Generic Endomorphism Folding

foldEndo :: FoldEndoArgs args => args Source

Fold all variously represented endomorphisms in to one endomorphism.

Order in which endomorphisms are folded is preserved:

>>> foldEndo (Endo (1:)) [(2:), (3:)] `appEndo` []
[1,2,3]

For numbers it would look like:

>>> foldEndo (Endo (+1)) [(+2), (*3)] `appEndo` 1
6

Above can be seen as:

>>> (+1) . (+2) . (*3) $ 1
6

dualFoldEndo :: FoldEndoArgs args => args Source

Same as foldEndo, but folds endomorphisms in reverse order.

Following are the same examples as for foldEndo function. Please, note the differences in results.

Order in which endomorphisms are folded is reversed:

>>> dualFoldEndo (Endo (1:)) [(2:), (3:)] `appEndo` []
[2,3,1]

For numbers it would look like:

>>> dualFoldEndo (Endo (+1)) [(+2), (*3)] `appEndo` 1
12

Above can be seen as:

>>> (*3) . (+2) . (+1) $ 1
12

Type Classes

class FoldEndoArgs a where Source

Class of arguments for foldEndo and its dual dualFoldEndo functions.

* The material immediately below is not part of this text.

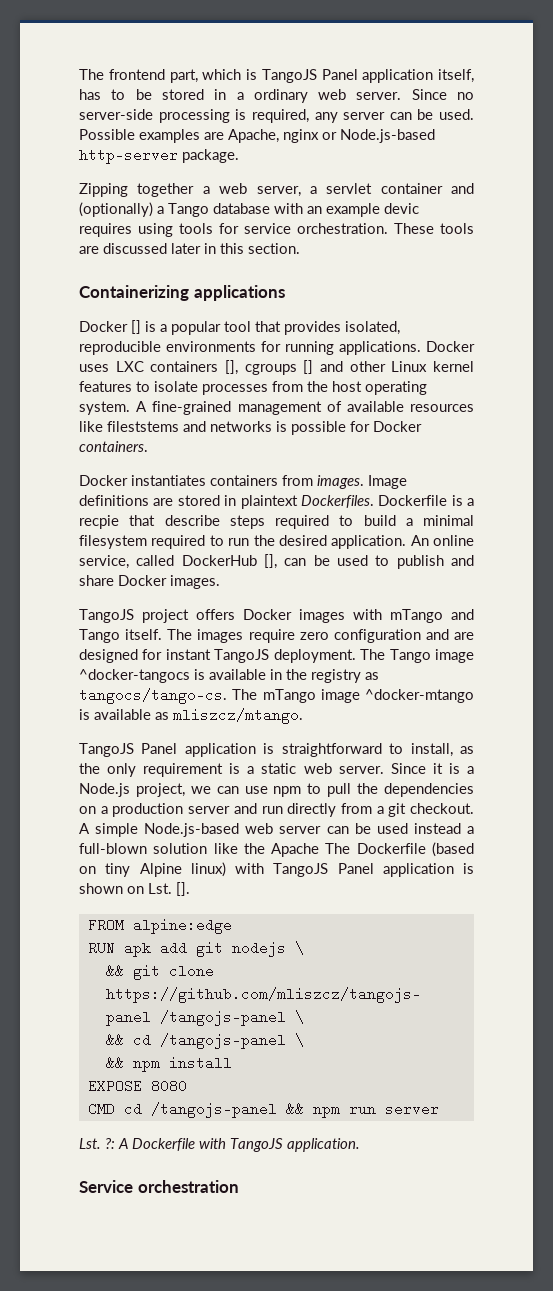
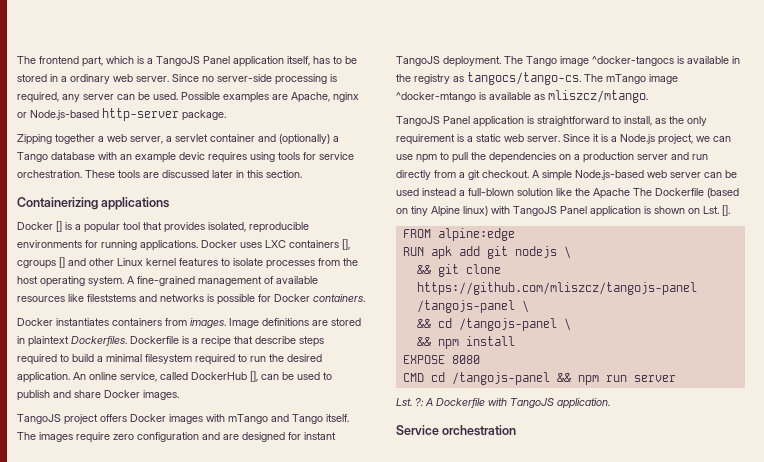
(257, 74) none -> [147,58,153,64] a
[79,515,119,529] recpie -> [201,336,231,347] recipe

Note that results are instances of this (FoldEndoArgs) class and endomorphism representations are instances of AnEndo type class.

Associated Types

type ResultOperatesOn a Source

Extracts type of a value that is modified by the result.

type Result a Source

Result type of the whole endomorphism folding. It can be used to restrict the result of foldEndo and dualFoldEndoArgs. Example:

-- Type restricted version of foldEndo that forces the result of the
-- whole folding machinery to be "Endo Int".
myFoldEndo
    :: (Result args ~ Endo Int, FoldEndoArgs args)
    => args -> args
myFoldEndo = foldEndo

Instances

FoldEndoArgs r => FoldEndoArgs (IO r)

Allows endomorphism folding for endomorphisms wrapped inside IO monad. Examples:

foldEndo <*> ((++) <$> getLine) <*> ((++) <$> getLine)
    :: :: (FoldEndoArgs r, ResultOperatesOn r ~ String) => IO r

In the next example, prefix ghci> indicates GHCi prompt, ghci| is GHCi continuation prompt, <<< indicates user input and >>> GHCi output. Also, :{ and :} is GHCi's way of starting and ending multiline mode, respectively.

ghci> :{
ghci| runEndo "" <&$> foldEndo
ghci|     <*> ((++) <$> getLine)
ghci|     <*> ((++) <$> getLine)
ghci| :}
<<< alpha
<<< bet
>>> "alphabet"
FoldEndoArgs (Endo a) 
FoldEndoArgs r => FoldEndoArgs (Maybe r) 
FoldEndoArgs r => FoldEndoArgs (Identity r) 
(AnEndo a, FoldEndoArgs r, (~) * (EndoOperatesOn a) (ResultOperatesOn r)) => FoldEndoArgs (a -> r)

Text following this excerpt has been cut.